Work required: Write out the entries exactly, leaving out every picture.
· · ·
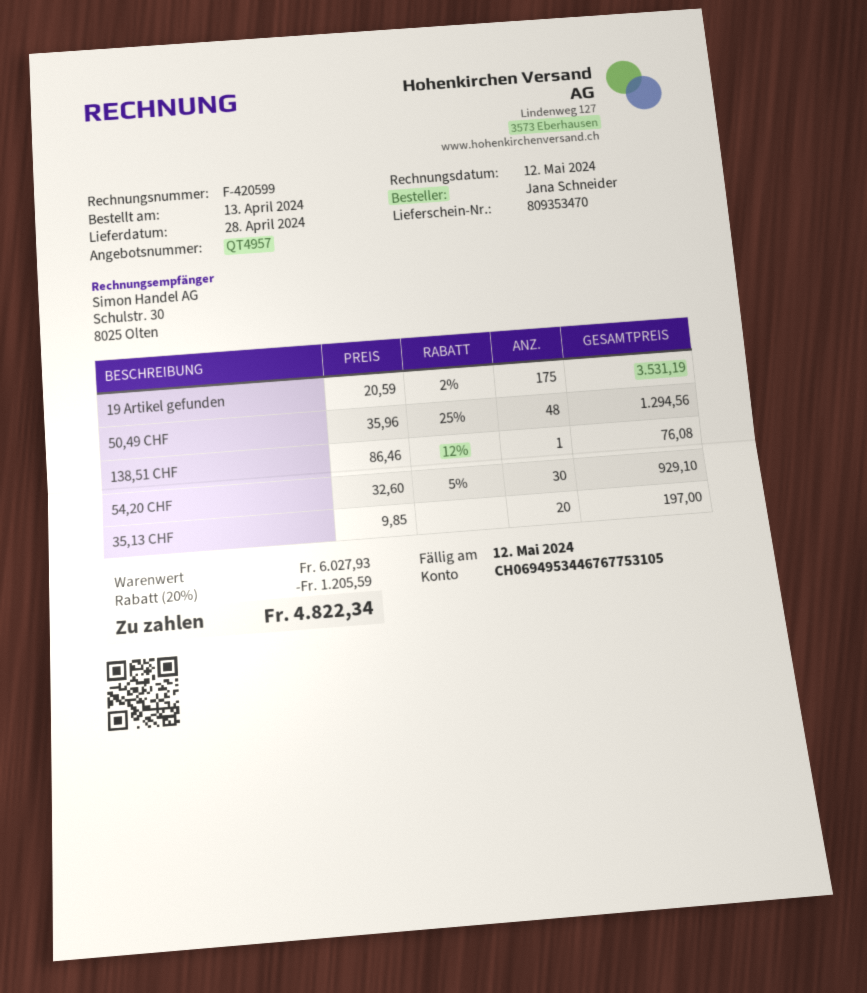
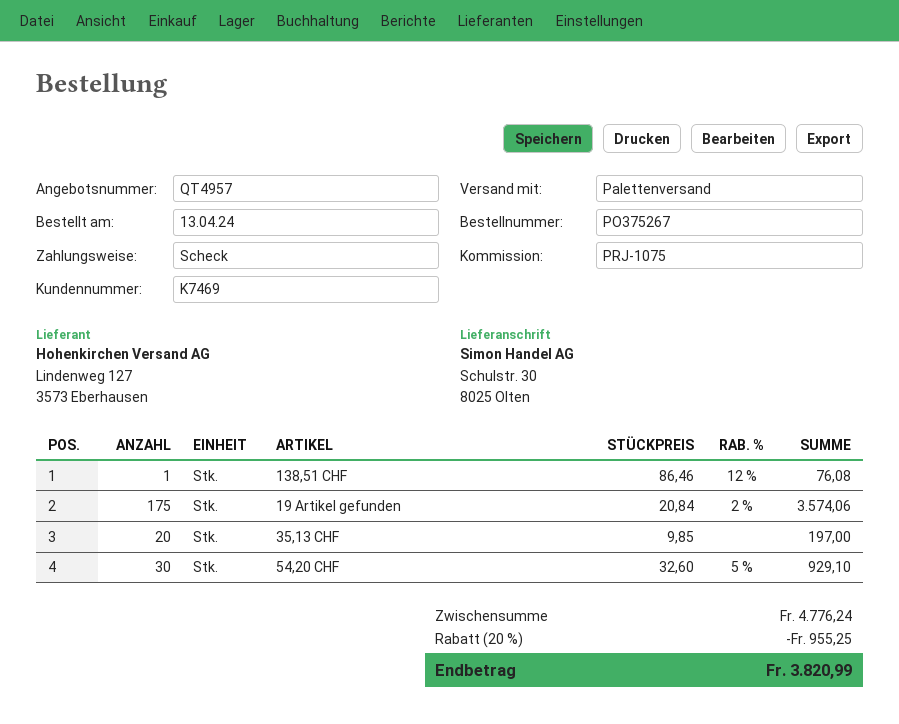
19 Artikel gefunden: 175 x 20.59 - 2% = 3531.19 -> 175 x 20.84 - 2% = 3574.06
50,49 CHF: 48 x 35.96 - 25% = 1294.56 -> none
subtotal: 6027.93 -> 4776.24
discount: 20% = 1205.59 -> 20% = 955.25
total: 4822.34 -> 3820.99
· · ·
Answer box:
19 Artikel gefunden: 175 x 20.59 - 2% = 3531.19 -> 175 x 20.84 - 2% = 3574.06
50,49 CHF: 48 x 35.96 - 25% = 1294.56 -> none
subtotal: 6027.93 -> 4776.24
discount: 20% = 1205.59 -> 20% = 955.25
total: 4822.34 -> 3820.99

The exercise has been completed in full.